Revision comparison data
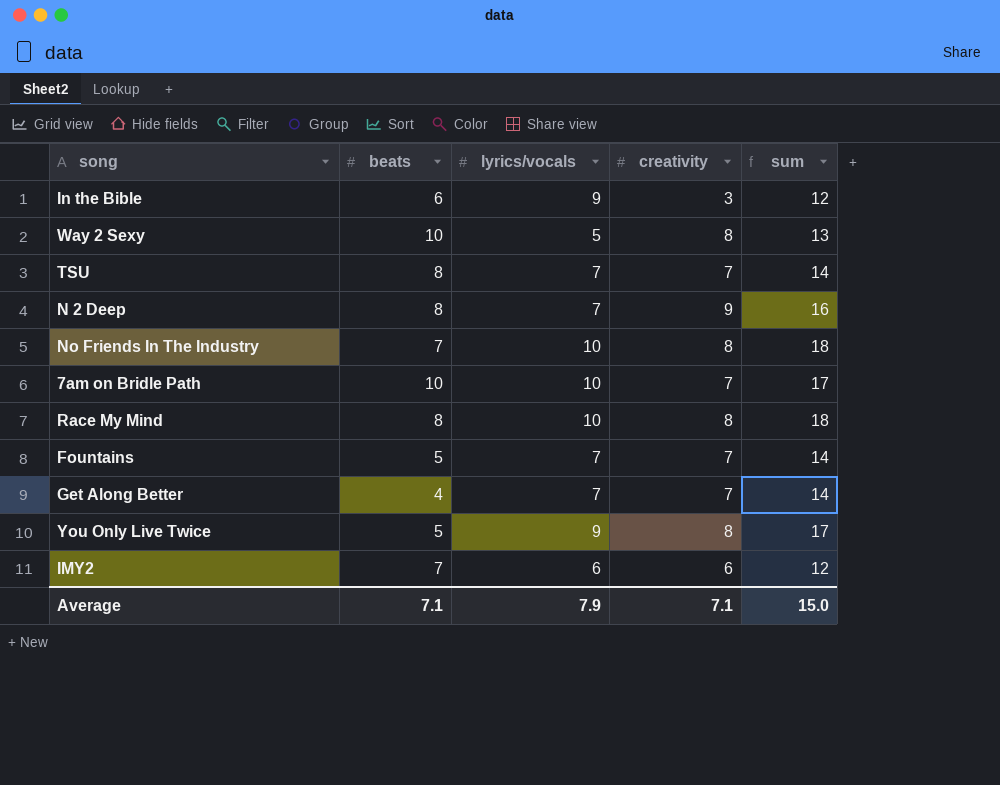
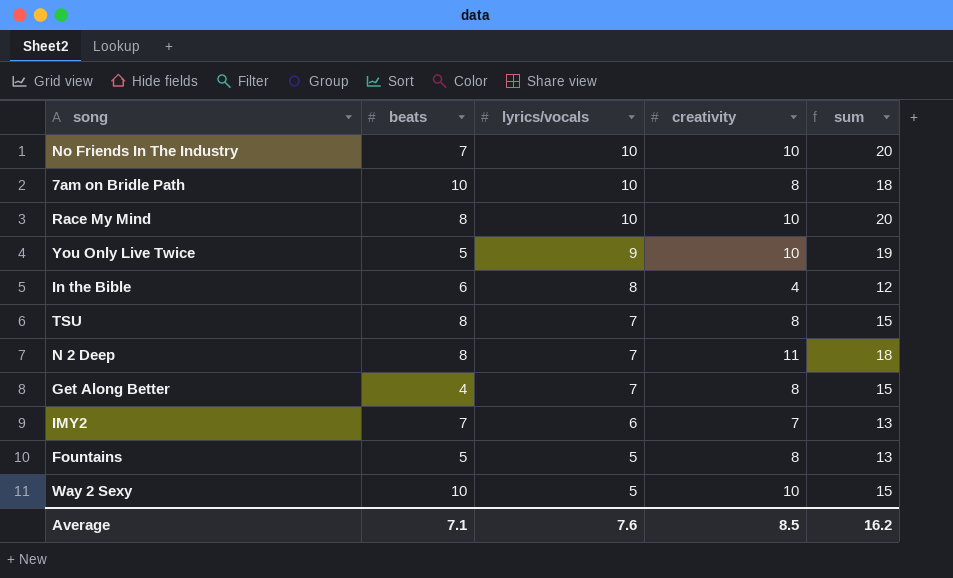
row order: none -> lyrics/vocals descending
No Friends In The Industry | creativity: 8 -> 10
No Friends In The Industry | sum: 18 -> 20
7am on Bridle Path | creativity: 7 -> 8
7am on Bridle Path | sum: 17 -> 18
Race My Mind | creativity: 8 -> 10
Race My Mind | sum: 18 -> 20
You Only Live Twice | creativity: 8 -> 10
You Only Live Twice | sum: 17 -> 19
In the Bible | lyrics/vocals: 9 -> 8
In the Bible | creativity: 3 -> 4
TSU | creativity: 7 -> 8
TSU | sum: 14 -> 15
N 2 Deep | creativity: 9 -> 11
N 2 Deep | sum: 16 -> 18
Get Along Better | creativity: 7 -> 8
Get Along Better | sum: 14 -> 15
IMY2 | creativity: 6 -> 7
IMY2 | sum: 12 -> 13
Fountains | lyrics/vocals: 7 -> 5
Fountains | creativity: 7 -> 8
Fountains | sum: 14 -> 13
Way 2 Sexy | creativity: 8 -> 10
Way 2 Sexy | sum: 13 -> 15
Average | lyrics/vocals: 7.9 -> 7.6
Average | creativity: 7.1 -> 8.5
Average | sum: 15.0 -> 16.2

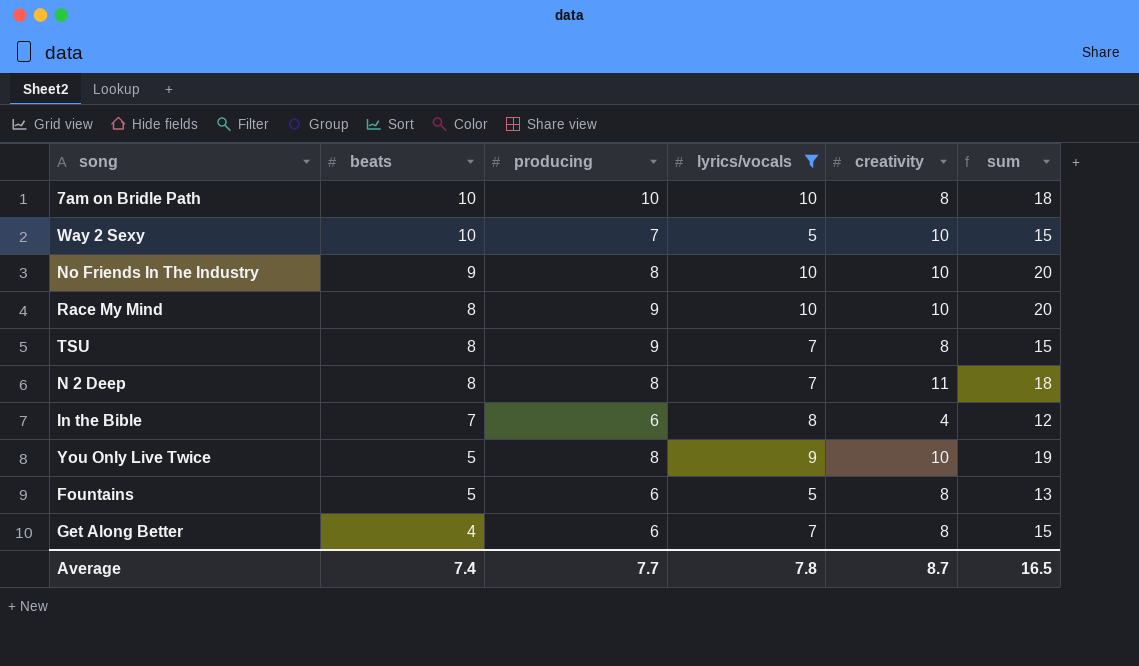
filter: none -> lyrics/vocals != 6
row order: lyrics/vocals descending -> beats descending
column producing | position: none -> 3
No Friends In The Industry | beats: 7 -> 9
In the Bible | beats: 6 -> 7
Average | beats: 7.1 -> 7.4
Average | lyrics/vocals: 7.6 -> 7.8
Average | creativity: 8.5 -> 8.7
Average | sum: 16.2 -> 16.5

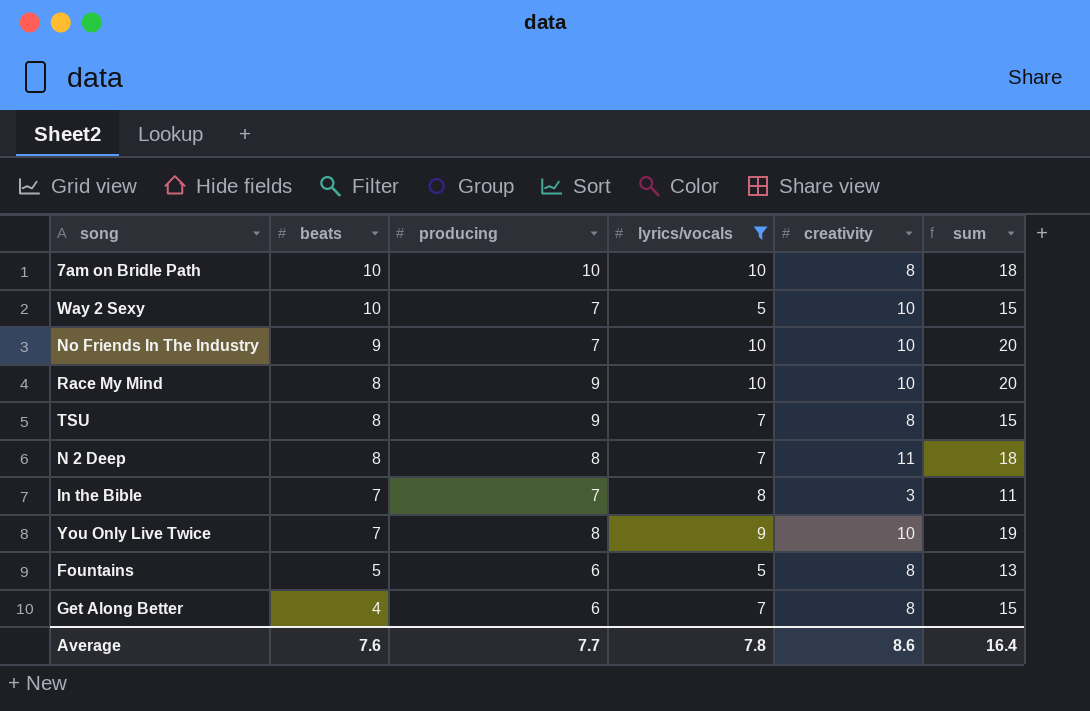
No Friends In The Industry | producing: 8 -> 7
In the Bible | producing: 6 -> 7
In the Bible | creativity: 4 -> 3
In the Bible | sum: 12 -> 11
You Only Live Twice | beats: 5 -> 7
Average | beats: 7.4 -> 7.6
Average | creativity: 8.7 -> 8.6
Average | sum: 16.5 -> 16.4

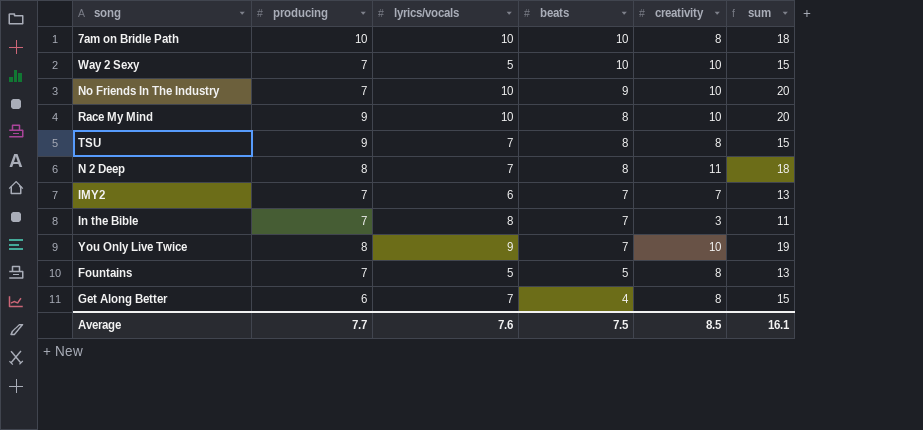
filter: lyrics/vocals != 6 -> none
column beats | position: 2 -> 4
Fountains | producing: 6 -> 7
Average | lyrics/vocals: 7.8 -> 7.6
Average | beats: 7.6 -> 7.5
Average | creativity: 8.6 -> 8.5
Average | sum: 16.4 -> 16.1

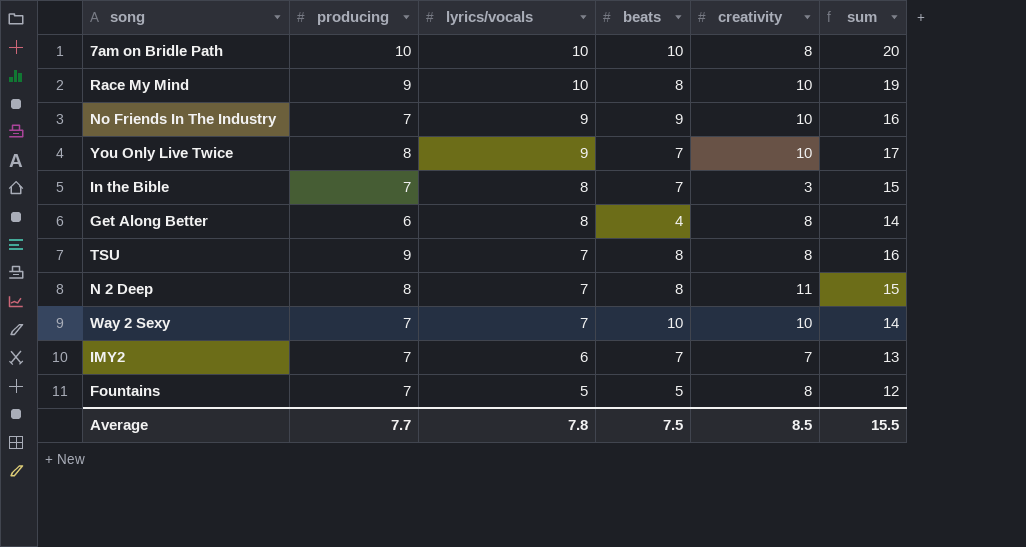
row order: beats descending -> lyrics/vocals descending
column sum | formula: [lyrics/vocals] + [creativity] -> [producing] + [lyrics/vocals]
No Friends In The Industry | lyrics/vocals: 10 -> 9
Get Along Better | lyrics/vocals: 7 -> 8
Way 2 Sexy | lyrics/vocals: 5 -> 7
Average | lyrics/vocals: 7.6 -> 7.8
Average | sum: 16.1 -> 15.5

» **What is needed**: What are the lines above that hold the string "Better"? Copy them.

» **Result of the exercise**:
Get Along Better | creativity: 7 -> 8
Get Along Better | sum: 14 -> 15
Get Along Better | lyrics/vocals: 7 -> 8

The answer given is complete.